Sharding

Replication puts the same data on more machines; sharding puts different data on more machines. It's how a database outgrows one box's write throughput and one box's disk — and it's a one-way door. Once the rows are split by a key, every query either carries that key and goes to one shard, or doesn't and goes to all of them. Most of sharding practice is living with that sentence.

The setup

A single Postgres or MySQL primary takes you a long way — further than most teams expect, especially with read replicas absorbing the read traffic. But replication doesn't scale writes: every replica replays every write, so the write ceiling is still one machine's WAL, one machine's buffer pool, one machine's disks. When the working set outgrows RAM, or write volume outgrows one box, or a single table's indexes get too deep to maintain, the remaining move is to split the data itself. Each shard is an ordinary database holding a slice of the rows, usually with its own replica set behind it for HA — sharding and replication compose, they don't compete.

Two framings of the same idea, two pages on this site: the distributed-systems topic treats partitioning abstractly (it's the same mechanism inside Kafka, DynamoDB, and every distributed cache), and ELI5: sharding is the no-jargon version. This page is the database-operator's view: the strategies, the systems that implement them, and the three problems that take up all the time.

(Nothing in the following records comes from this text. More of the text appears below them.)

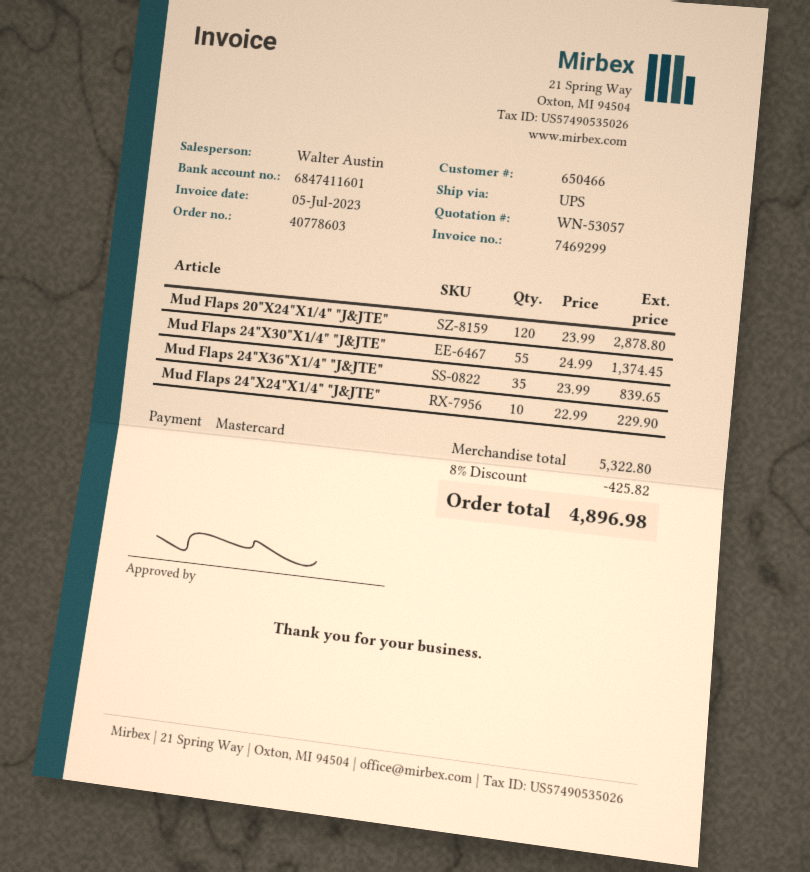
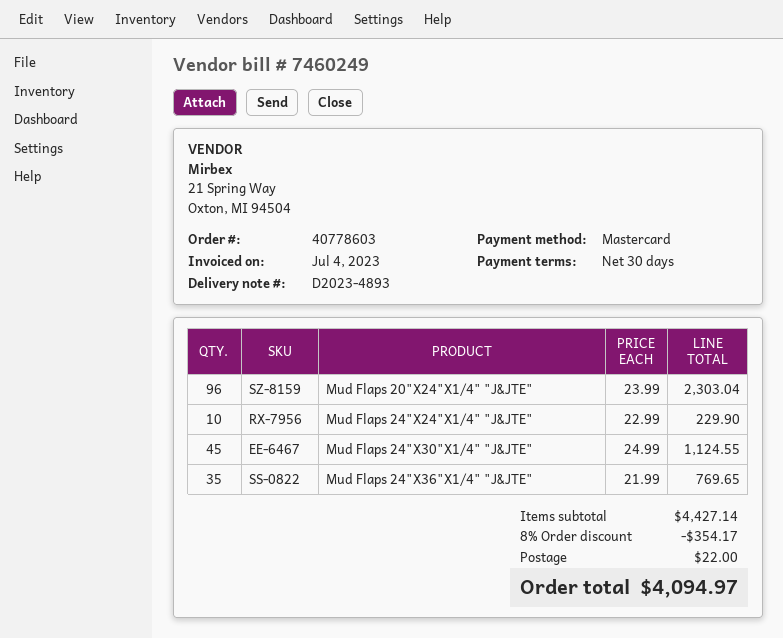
invoice number: 7469299 -> 7460249
invoice date: 2023-07-05 -> 2023-07-04
Mud Flaps 20"X24"X1/4" "J&JTE": 120 x 23.99 = 2878.80 -> 96 x 23.99 = 2303.04
Mud Flaps 24"X30"X1/4" "J&JTE": 55 x 24.99 = 1374.45 -> 45 x 24.99 = 1124.55
Mud Flaps 24"X36"X1/4" "J&JTE": 35 x 23.99 = 839.65 -> 35 x 21.99 = 769.65
subtotal: 5322.80 -> 4427.14
discount: 8% = 425.82 -> 8% = 354.17
shipping: none -> 22.00
total: 4896.98 -> 4094.97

Everything downstream is determined by one decision: the shard key. The key decides which queries are single-shard (fast, scalable) and which are scatter-gather (touch every shard, scale with the slowest one). It decides whether load spreads evenly. And it's nearly immutable — changing it later means rewriting every row's placement. A good key has high cardinality, spreads writes evenly, and appears in the WHERE clause of the queries you care about. user_id or tenant_id usually qualifies; created_at usually doesn't.

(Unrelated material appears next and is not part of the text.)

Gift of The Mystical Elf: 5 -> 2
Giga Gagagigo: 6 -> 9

Four ways to split a keyspace

Range. Each shard owns a contiguous interval of the key: [a, f), [f, m), and so on. Range scans stay on one shard and shards can split exactly where the data is dense — Bigtable's tablets, HBase regions, and the per-range Raft groups in CockroachDB and friends all work this way. The failure mode is built in: a monotonically increasing key (timestamps, sequential IDs) sends every insert to the last range, so one shard does all the writing while the rest watch.
Hash. Shard by hash(key). Adjacent keys scatter, so load spreads evenly and the monotonic-insert problem disappears — and so do range scans, which now touch every shard. The naive form, hash(key) mod N, has a trap: changing N remaps almost every key. Consistent hashing fixes that by making each node's arrival or departure move only its own slice (Cassandra's token ring with vnodes), and the pre-split form — fix a large number of hash buckets up front, assign buckets to shards — gets the same effect with simpler bookkeeping.
Directory. Don't compute the placement, store it: a lookup table maps each key (or each tenant) to its shard. Maximum flexibility — you can move one hot customer to their own hardware, place a regulated tenant in a specific region, rebalance one row at a time. The cost is that the directory is now on the path of every query: it has to be cached aggressively, replicated, and treated as tier-zero infrastructure. This is the standard shape for B2B SaaS sharded by tenant.
Geo. Partition by where the data legally or physically belongs: EU rows on EU shards. Sometimes this is latency engineering, increasingly it's compliance (data residency), and it composes with the other schemes — geo picks the region, hash or range places the row within it. Spanner's placement policies and CockroachDB's regional tables are this idea built into the database.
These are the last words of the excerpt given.